*** Opening of Material supplied ***
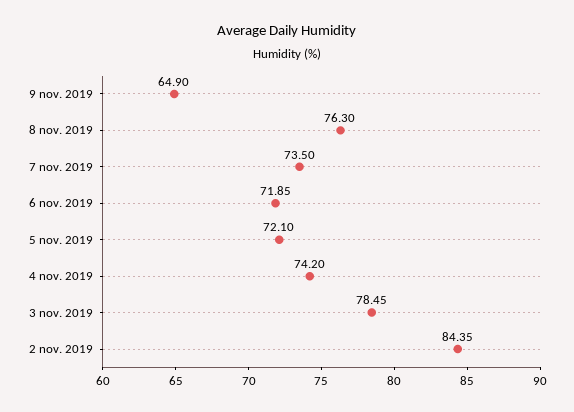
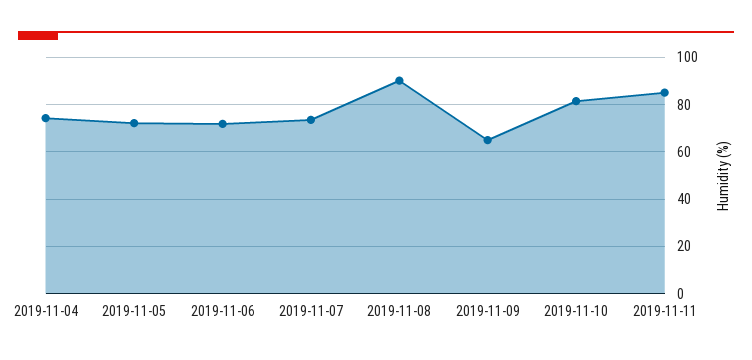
8 nov. 2019: 76.3 -> 90
3 nov. 2019: 78.45 -> none
2 nov. 2019: 84.35 -> none
2019-11-10: none -> 80
2019-11-11: none -> 85

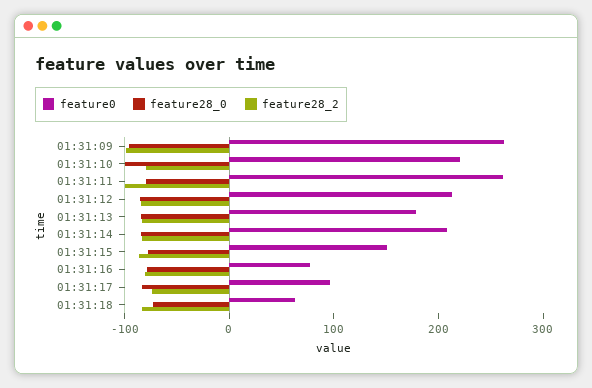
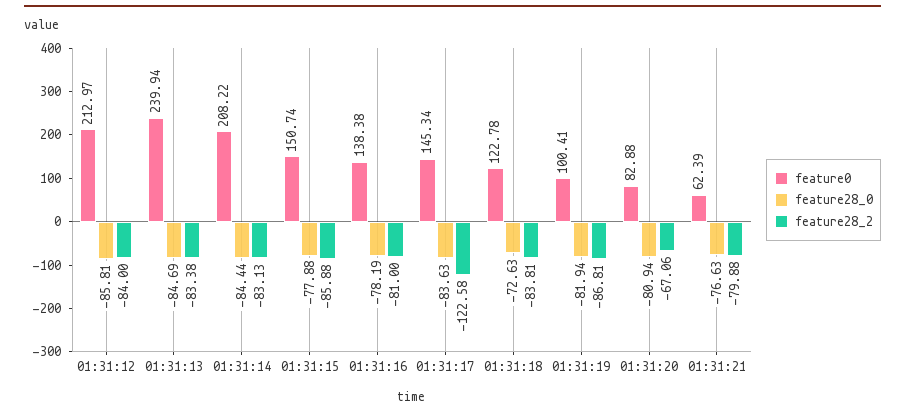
feature0, 01:31:09: 260 -> none
feature28_0, 01:31:09: -100 -> none
feature28_2, 01:31:09: -100 -> none
feature0, 01:31:10: 220 -> none
feature28_0, 01:31:10: -100 -> none
feature28_2, 01:31:10: -80 -> none
feature0, 01:31:11: 260 -> none
feature28_0, 01:31:11: -80 -> none
feature28_2, 01:31:11: -100 -> none
feature0, 01:31:13: 180 -> 239.94
feature0, 01:31:16: 80 -> 138.38
feature0, 01:31:17: 100 -> 145.34
feature28_2, 01:31:17: -80 -> -122.58
feature0, 01:31:18: 60 -> 122.78
feature0, 01:31:19: none -> 100.41
feature28_0, 01:31:19: none -> -81.94
feature28_2, 01:31:19: none -> -86.81
feature0, 01:31:20: none -> 82.88
feature28_0, 01:31:20: none -> -80.94
feature28_2, 01:31:20: none -> -67.06
feature0, 01:31:21: none -> 62.39
feature28_0, 01:31:21: none -> -76.63
feature28_2, 01:31:21: none -> -79.88

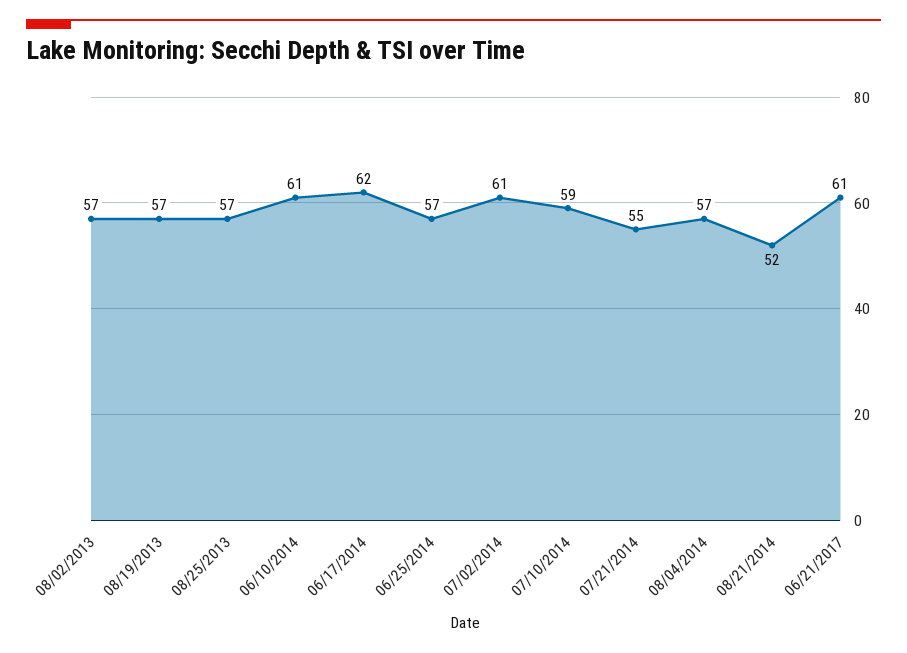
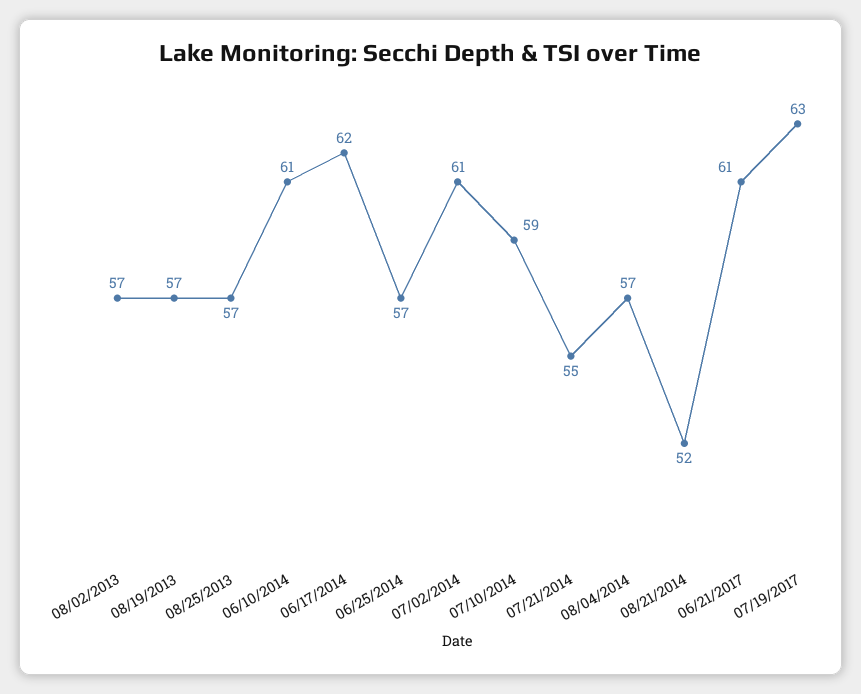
07/19/2017: none -> 63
*** Close of Material supplied ***
• What you have to do:
Please make an exact copy of the lines above from the line with "feature0, 01:31:09: 260 -> none" through the line with "feature0, 01:31:21: none -> 62.39", both ends included.

• Answer to this exercise:
feature0, 01:31:09: 260 -> none
feature28_0, 01:31:09: -100 -> none
feature28_2, 01:31:09: -100 -> none
feature0, 01:31:10: 220 -> none
feature28_0, 01:31:10: -100 -> none
feature28_2, 01:31:10: -80 -> none
feature0, 01:31:11: 260 -> none
feature28_0, 01:31:11: -80 -> none
feature28_2, 01:31:11: -100 -> none
feature0, 01:31:13: 180 -> 239.94
feature0, 01:31:16: 80 -> 138.38
feature0, 01:31:17: 100 -> 145.34
feature28_2, 01:31:17: -80 -> -122.58
feature0, 01:31:18: 60 -> 122.78
feature0, 01:31:19: none -> 100.41
feature28_0, 01:31:19: none -> -81.94
feature28_2, 01:31:19: none -> -86.81
feature0, 01:31:20: none -> 82.88
feature28_0, 01:31:20: none -> -80.94
feature28_2, 01:31:20: none -> -67.06
feature0, 01:31:21: none -> 62.39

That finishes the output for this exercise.